To do: Only certain lines below are wanted: those starting at the line containing "delivery date: 2017-09-13 -> 2017-09-10" and ending at the line containing "New York City Ballet Logo Hat: none -> 5", both included, each retyped exactly.

Input records:
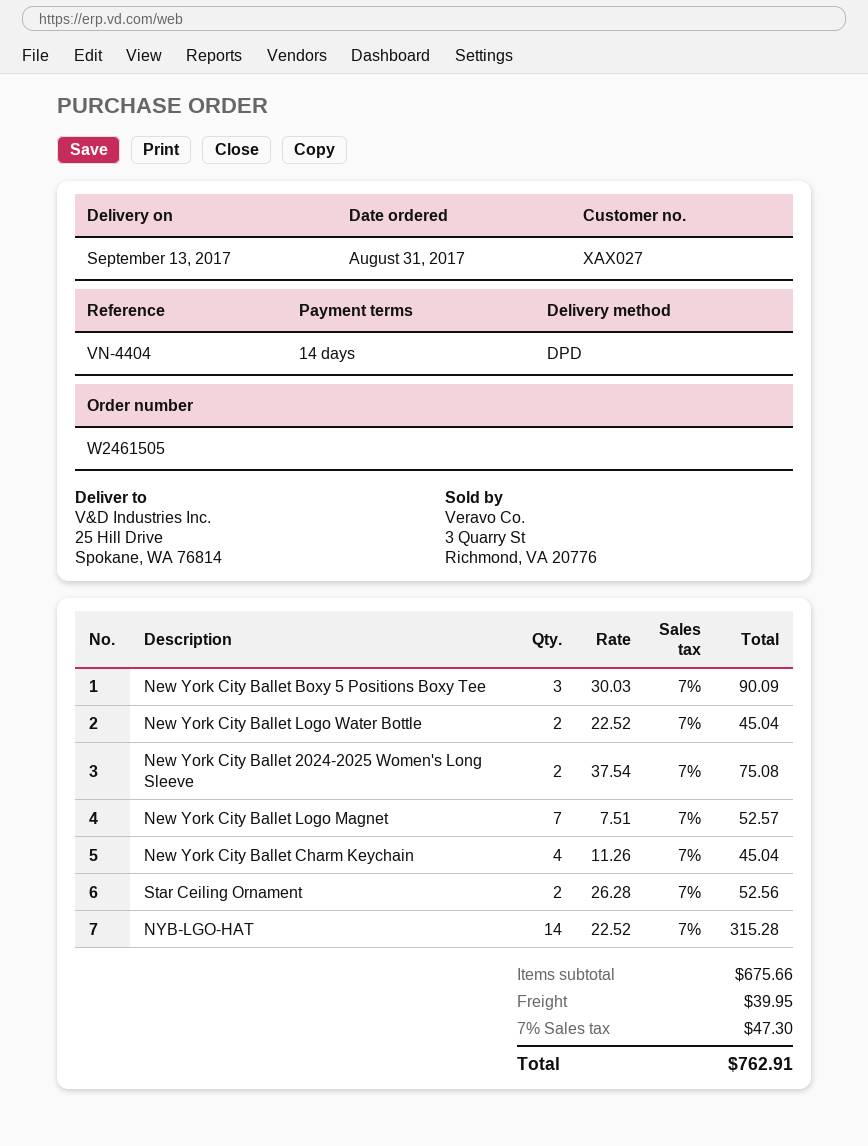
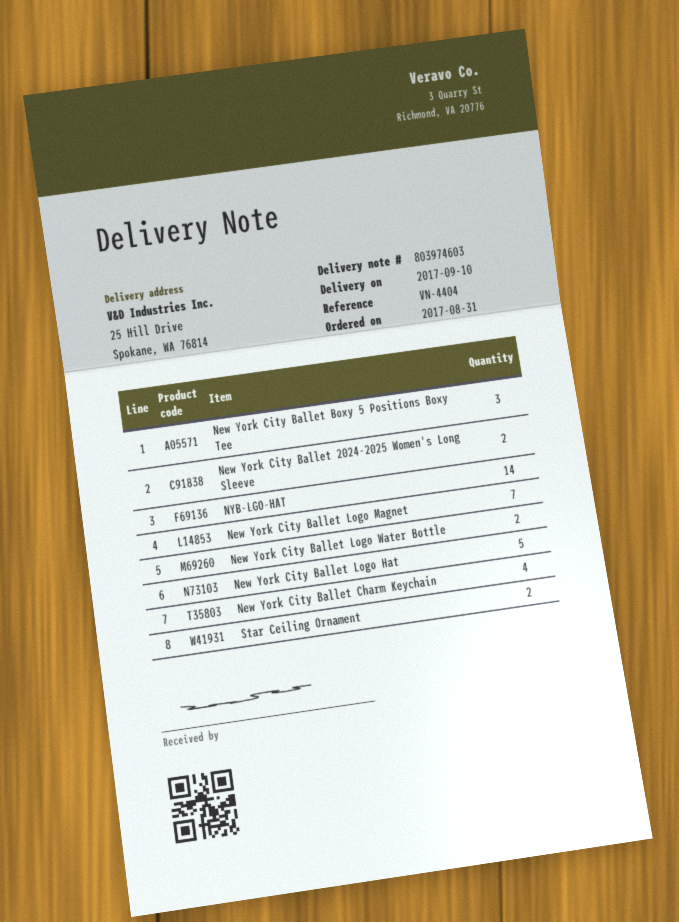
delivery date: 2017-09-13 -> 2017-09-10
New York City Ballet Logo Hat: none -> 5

--

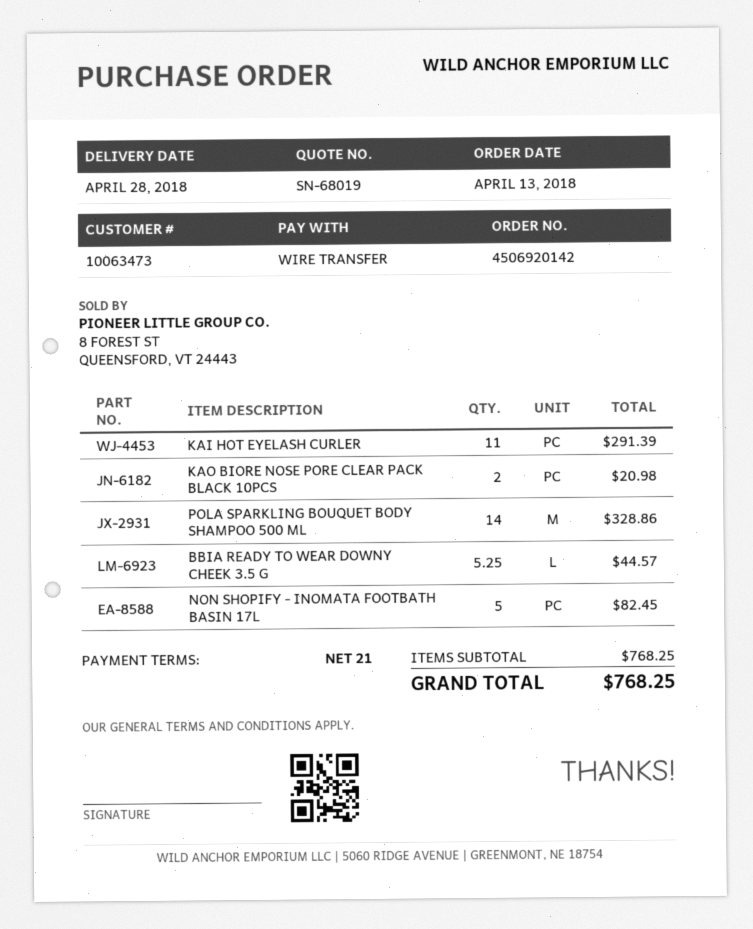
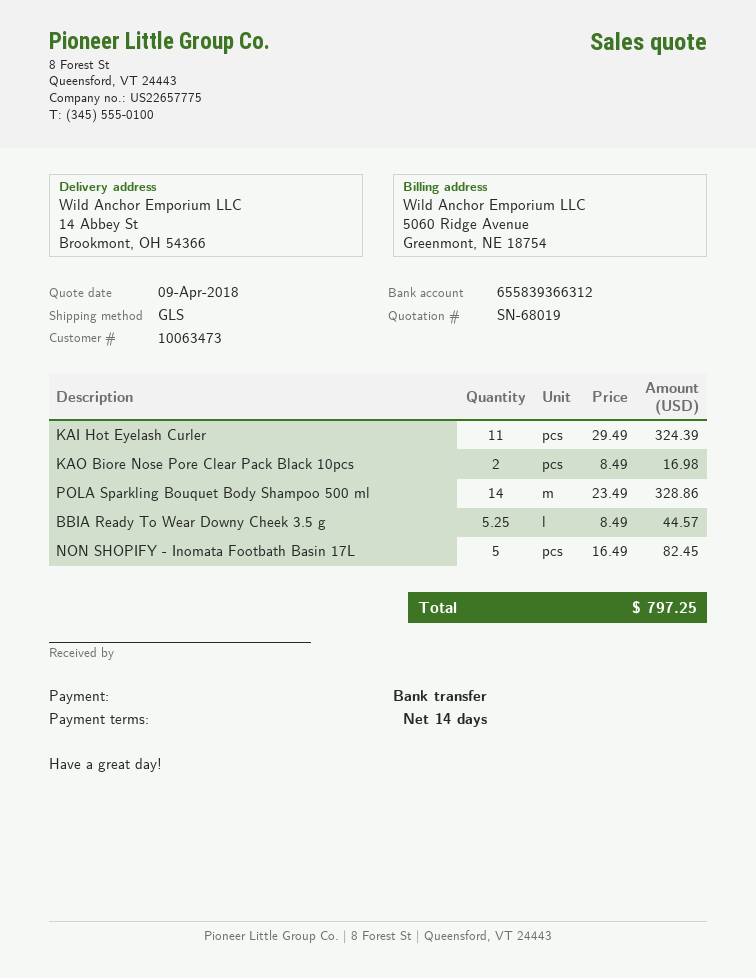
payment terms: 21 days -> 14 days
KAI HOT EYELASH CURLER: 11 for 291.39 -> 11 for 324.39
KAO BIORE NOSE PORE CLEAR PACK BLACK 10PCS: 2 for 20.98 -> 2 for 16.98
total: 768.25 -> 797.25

==

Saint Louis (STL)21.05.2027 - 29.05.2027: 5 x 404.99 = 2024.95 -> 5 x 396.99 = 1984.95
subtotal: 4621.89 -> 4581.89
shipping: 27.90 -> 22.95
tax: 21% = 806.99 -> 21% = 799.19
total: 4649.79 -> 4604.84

Output for this task:
delivery date: 2017-09-13 -> 2017-09-10
New York City Ballet Logo Hat: none -> 5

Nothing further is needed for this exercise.